Commanders and leaders
- Osman Ghazi Turgut Alp Gündüz Alp †: Andronikos II Palaiologos Agios Nikolaos

= Siege of İnegöl =

1299 Turkish victory over the Byzantines

The Siege of İnegöl took place between Agios Nikolaos, the governor of the fort, and the Kayı army under the command of Turgut Alp. This conquest was one of the first conquests in Ottoman history after the siege of Kulaca Hisar. After the end of the siege, Tekfur Nikolaos was executed by Turgut Alp. The conquest took place in 1299. This battle triggered the Battle of Bapheus, where the Byzantines attempted to reconquer the lost territory, which in turn led to the Siege of Bursa eventually leading to the establishment of the Ottoman Beylik.

== Prelude ==
Tensions had been rising between the Tekfur of İnegöl, Ayos Nikolaos, and Kayı Bey Osman I, which resulted in several clashes at Mount Armenia and the Domaniç, both of which resulted in Kayi victories (though with heavy losses including Osman I's brother Saru Batu Savcı Bey and his son Koca Saruhan Bey).
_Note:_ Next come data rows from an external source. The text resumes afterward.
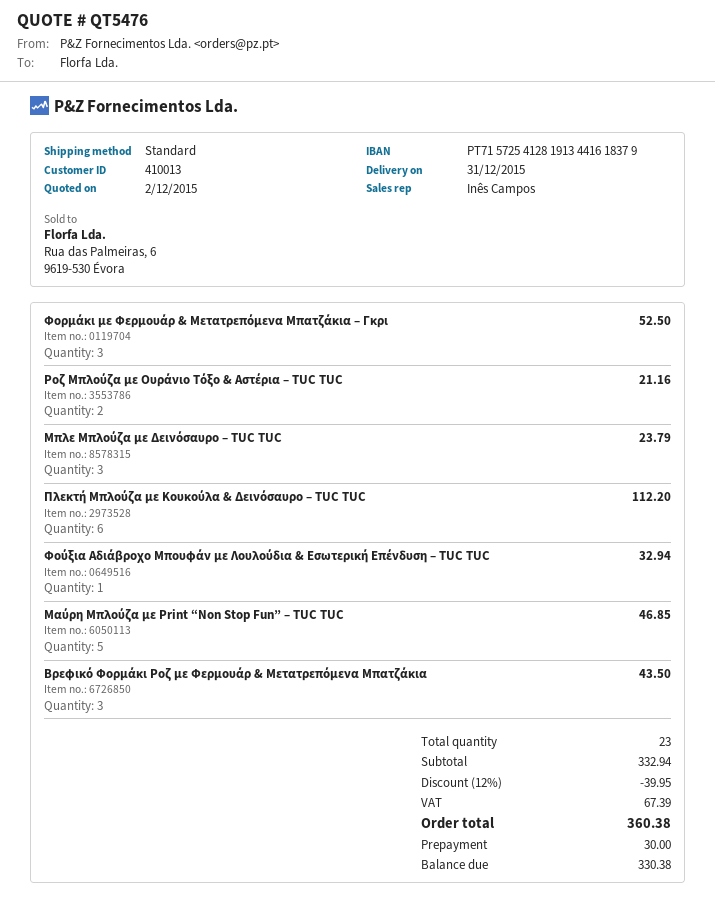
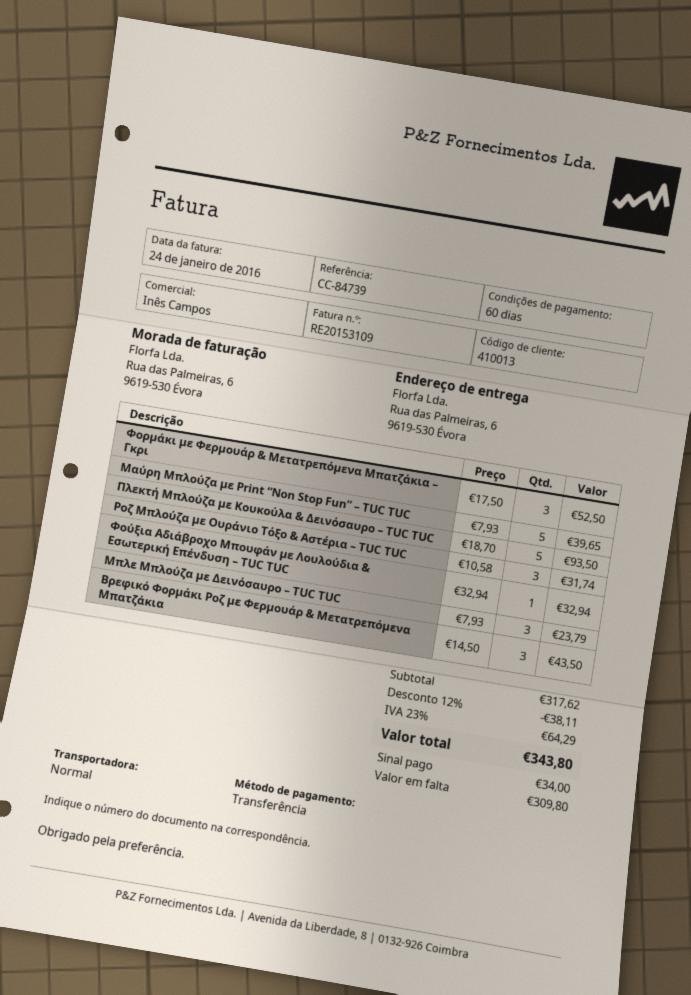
Ροζ Μπλούζα με Ουράνιο Τόξο & Αστέρια – TUC TUC: 2 for 21.16 -> 3 for 31.74
Πλεκτή Μπλούζα με Κουκούλα & Δεινόσαυρο – TUC TUC: 6 for 112.20 -> 5 for 93.50
Μαύρη Μπλούζα με Print “Non Stop Fun” – TUC TUC: 5 for 46.85 -> 5 for 39.65
subtotal: 332.94 -> 317.62
discount: 12% = 39.95 -> 12% = 38.11
tax: 67.39 -> 64.29
total: 360.38 -> 343.80
deposit: 30.00 -> 34.00
balance: 330.38 -> 309.80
Osman, in retaliation, conquered the fort of Kulaca Hisar, which was under the Nikolaos's dominion.

==Siege==
The castle was besieged either during the end of 1298 or the beginning of 1299. The siege lasted for months, featuring relentless bombardment and starvation. However, Osman eventually gave the command to Turgut Alp to go and besiege the neighboring fort of Yarhisar. Turgut Bey stormed the fort, killing most of the garrison and executing Nikolaos (Osman conquered Yarhisar around the same time).

==Aftermath==
This major conquest of a key fort in the Byzantine heartland of Anatolia led to the rise of the Kayi Beylik and to the eventual establishment of the Ottoman Empire. The chieftain Osman conquered other strategic forts along with the city of Yenişehir, literally translating to "New City", and turned it into a capital, thus forming the Ottoman Beylik.The Byzantines were alarmed by Osman's rapid conquests and eventually fought him in a climactic battle at Bapheus which resulted in a victory for the Ottoman Turks.